Le reste est une histoire de survie. Littéralement. Chaque fois que nous prenions enfin notre rythme, fournissant un effort qui nous réchauffait juste assez pour tenir sur nos vélos, le malheur de cette journée de guigne nous rattrapait.

Là, maintenant, il fallait trouver une solution pour renvoyer Mathieu à la maison. Dans l’entrepôt de moulée, Charles a pris les choses en main. Un client venu acheter nous-ne-savions-quoi nous est venu en aide, a demandé au seul employé du lieu de sortir une chaufferette portative, il appelé un taxi. Quelques minutes plus tard, une fois repartis, nous croisions le taxi qui allait ramener Mathieu en ville.

Notre ami sorti d’affaire, un peu plus de deux heures sur le vélo dans des conditions misérables nous attendaient.

Nous ne parlions pas. Je me suis installé dans l’effort, à nouveau, fermant ma bouche et respirant par le nez pour empêcher ma mâchoire de claquer : c’était devenu carrément douloureux. Mes mains faisaient trembler mon guidon de gauche à droite. J’avais peur de céder à l’hypothermie à mon tour, au milieu de nulle part. Et les piles des deux GPS avec lesquels nous nous orientions ont choisi ce moment pour nous avertir qu’elles allaient bientôt rendre l’âme. Toutes les deux.

C’est dans ce genre d’épreuve qu’on se découvre des pouvoirs insoupçonnés. Ici, il s’agissait, je crois, de prévenir que mon corps ne cède en me servant de ma tête. Je n’ai laissé ouverte que la carte topographique sur mon écran de GPS, afin de ne plus compter les kilomètres qui nous séparaient de la maison, et je suis entré dans une sorte de transe. Mon esprit fixé sur la seule idée d’avancer. Encore. Encore. Encore. Tourner ici. Ne pas abandonner. Ne pas écouter mon corps.

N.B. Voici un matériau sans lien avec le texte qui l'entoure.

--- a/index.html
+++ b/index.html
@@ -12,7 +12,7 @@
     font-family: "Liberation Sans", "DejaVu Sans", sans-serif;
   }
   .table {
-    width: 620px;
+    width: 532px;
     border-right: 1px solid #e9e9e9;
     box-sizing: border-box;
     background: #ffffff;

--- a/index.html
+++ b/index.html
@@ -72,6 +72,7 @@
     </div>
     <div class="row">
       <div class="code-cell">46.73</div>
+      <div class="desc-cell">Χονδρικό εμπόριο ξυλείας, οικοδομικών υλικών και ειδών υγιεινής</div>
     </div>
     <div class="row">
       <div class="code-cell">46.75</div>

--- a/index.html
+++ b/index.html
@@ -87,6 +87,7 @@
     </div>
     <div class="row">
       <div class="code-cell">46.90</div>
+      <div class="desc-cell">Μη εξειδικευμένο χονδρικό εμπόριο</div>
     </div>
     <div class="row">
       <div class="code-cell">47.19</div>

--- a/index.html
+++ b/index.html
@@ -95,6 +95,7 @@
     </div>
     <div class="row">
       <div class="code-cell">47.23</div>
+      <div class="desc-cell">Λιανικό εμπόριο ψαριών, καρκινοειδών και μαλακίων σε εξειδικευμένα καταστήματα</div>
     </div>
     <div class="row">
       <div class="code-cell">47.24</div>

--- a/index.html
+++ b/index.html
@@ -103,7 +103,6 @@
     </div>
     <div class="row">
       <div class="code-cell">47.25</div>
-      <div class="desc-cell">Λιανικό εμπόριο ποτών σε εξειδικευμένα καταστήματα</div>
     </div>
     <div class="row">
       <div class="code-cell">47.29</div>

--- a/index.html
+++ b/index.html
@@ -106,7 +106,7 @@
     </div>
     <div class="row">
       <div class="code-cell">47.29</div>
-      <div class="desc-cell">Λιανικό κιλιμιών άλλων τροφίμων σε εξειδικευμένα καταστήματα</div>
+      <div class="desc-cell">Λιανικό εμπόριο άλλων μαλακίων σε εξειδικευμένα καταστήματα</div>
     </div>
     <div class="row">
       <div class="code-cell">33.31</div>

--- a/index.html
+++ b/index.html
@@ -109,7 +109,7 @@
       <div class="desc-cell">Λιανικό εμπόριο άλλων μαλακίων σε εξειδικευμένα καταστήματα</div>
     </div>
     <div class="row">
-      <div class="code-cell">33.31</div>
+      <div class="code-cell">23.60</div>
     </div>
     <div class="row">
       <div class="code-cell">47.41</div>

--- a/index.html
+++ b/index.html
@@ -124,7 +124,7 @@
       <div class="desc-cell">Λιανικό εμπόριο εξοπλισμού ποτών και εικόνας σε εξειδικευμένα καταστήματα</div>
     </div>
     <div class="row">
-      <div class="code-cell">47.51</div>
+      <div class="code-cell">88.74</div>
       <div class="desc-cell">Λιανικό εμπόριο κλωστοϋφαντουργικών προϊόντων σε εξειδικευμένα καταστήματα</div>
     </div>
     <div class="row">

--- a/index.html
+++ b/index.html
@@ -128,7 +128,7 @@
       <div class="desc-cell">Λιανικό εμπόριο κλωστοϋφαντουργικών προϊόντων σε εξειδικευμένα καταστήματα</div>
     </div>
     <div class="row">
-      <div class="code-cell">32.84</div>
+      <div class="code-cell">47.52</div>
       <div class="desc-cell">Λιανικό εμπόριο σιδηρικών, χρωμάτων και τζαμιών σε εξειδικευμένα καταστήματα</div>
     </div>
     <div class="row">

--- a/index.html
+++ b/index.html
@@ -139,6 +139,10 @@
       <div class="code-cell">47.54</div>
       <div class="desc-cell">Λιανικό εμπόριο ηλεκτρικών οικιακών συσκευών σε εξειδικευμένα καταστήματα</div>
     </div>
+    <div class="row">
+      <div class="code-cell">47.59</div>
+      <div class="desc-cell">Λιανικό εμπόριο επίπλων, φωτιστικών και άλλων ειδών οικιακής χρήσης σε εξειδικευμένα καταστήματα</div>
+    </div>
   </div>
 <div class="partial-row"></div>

Une excellente idée. Spécialement mise à profit lors d’une subséquente crevaison, toujours sous la pluie…

Puis, à environ une dizaine de kilomètres de Gérone, tandis que nous traversions l’un de ses innombrables petits chemins de traverse qui tricotent sa campagne, le soleil est reparu. Un arc-en-ciel le suivait de près. Et enfin, la ville s’est annoncée à l’horizon. Le clocher de la cathédrale. Quelques édifices en hauteur. Je revenais de loin. Et j’avais faim de tout. Y compris des paysages qui retrouvaient leur attrait et dont je m’émerveillais à nouveau, comme s’il ne s’était rien passé de grave, plus tôt.

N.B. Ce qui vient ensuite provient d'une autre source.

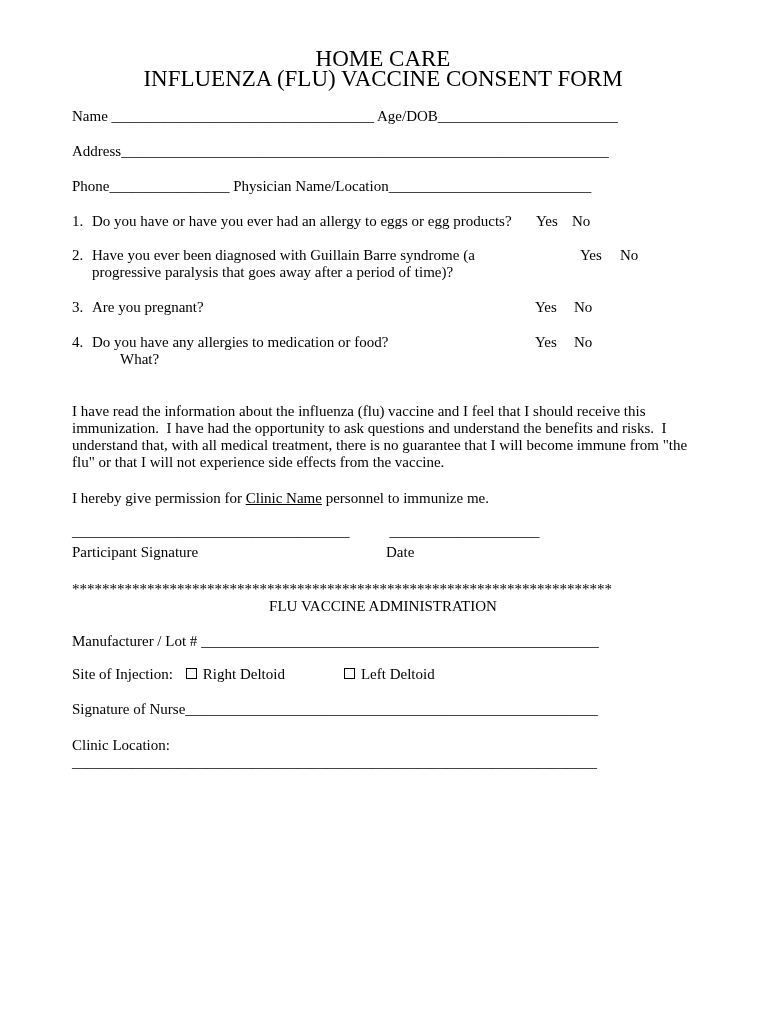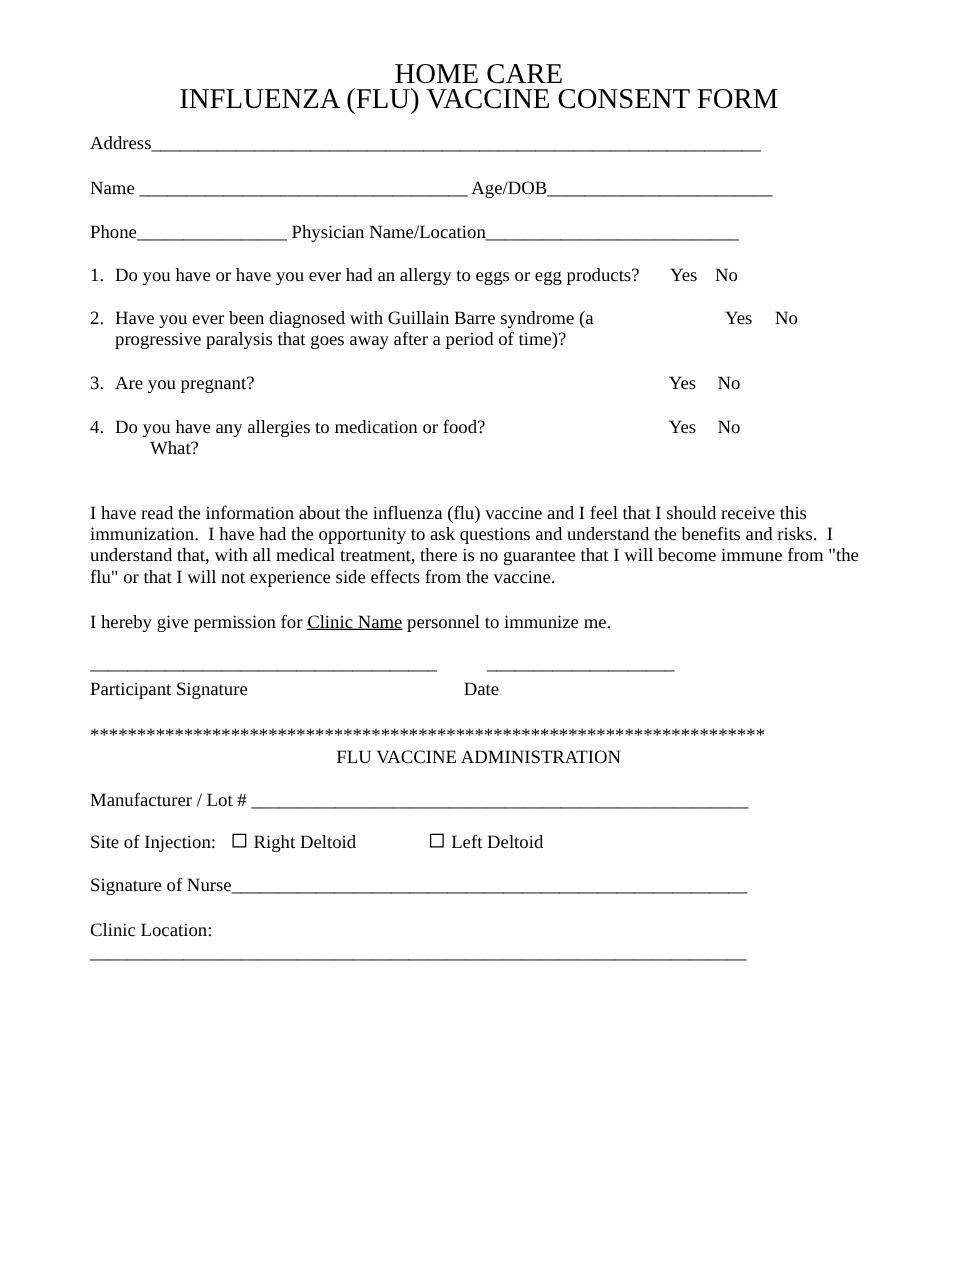--- a/index.html
+++ b/index.html
@@ -65,9 +65,9 @@
   <div class="title-line">HOME CARE</div>
   <div class="title-line">INFLUENZA (FLU) VACCINE CONSENT FORM</div>
 
+  <div class="row" id="row-name"><span>Name </span><span>___________________________________</span><span> Age/DOB</span><span>________________________</span></div>
+
   <div class="row" id="row-address"><span>Address</span><span>_________________________________________________________________</span></div>
-
-  <div class="row" id="row-name"><span>Name </span><span>___________________________________</span><span> Age/DOB</span><span>________________________</span></div>
 
   <div class="row" id="row-phone"><span>Phone</span><span>________________</span><span> Physician Name/Location</span><span>___________________________</span></div>
 

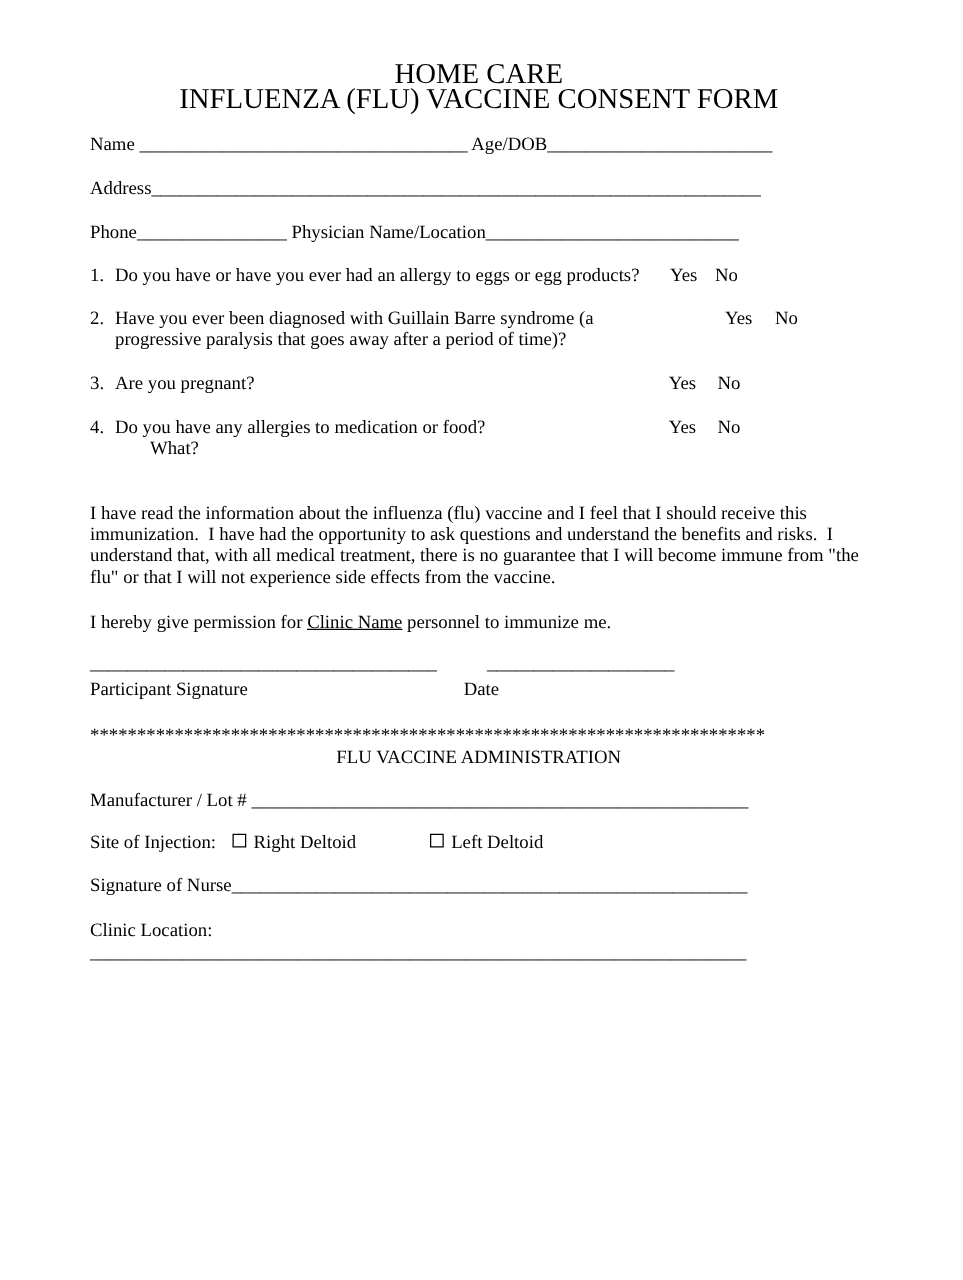--- a/index.html
+++ b/index.html
@@ -39,7 +39,7 @@
   .sig-lines { margin-top: 16px; }
   .sig-date-line { margin-left: 40px; }
   .sig-labels { margin-top: 4px; }
-  .date-label { position: absolute; left: 299px; top: 0; }
+  .date-label { position: absolute; left: 314px; top: 0; }
   .stars { margin-top: 20px; letter-spacing: 0; }
   .admin-title { margin-top: 0; text-align: center; line-height: 17px; white-space: pre-wrap; }
   #row-manufacturer { margin-top: 18px; }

Ou peut-être que je les trouvais beau justement à cause de notre épreuve. Comme si j’avais du payer pour les admirer de ce point de vue privilégié. Et comme si la nature m’avait rappelé qu’elle nous prête ce territoire dans lequel nous évoluons, que nos mésaventures sont aussi des aventures, et qu’elles meublent nos imaginaires, nos récits, et habitent le narratif de notre vie de cycliste qui est comme tout le reste de nos existences : imprévisible, belle parce qu’imparfaite, chaotique et parfois épeurante.

Nous sommes rentrés dans Gérone, ses pavés inégaux trempés. Nous avons retrouvé Mathieu, arrivé avant nous, douché, couché dans son lit sous les couvertures. Nous nous sommes assis pour nous raconter le mauvais rêve éveillé que nous venions de faire et qui hanterait désormais le récit de nos vies cyclistes. Pour reprendre l’expression de Charles, l’aventure avait appelé, et nous avions accepté les frais.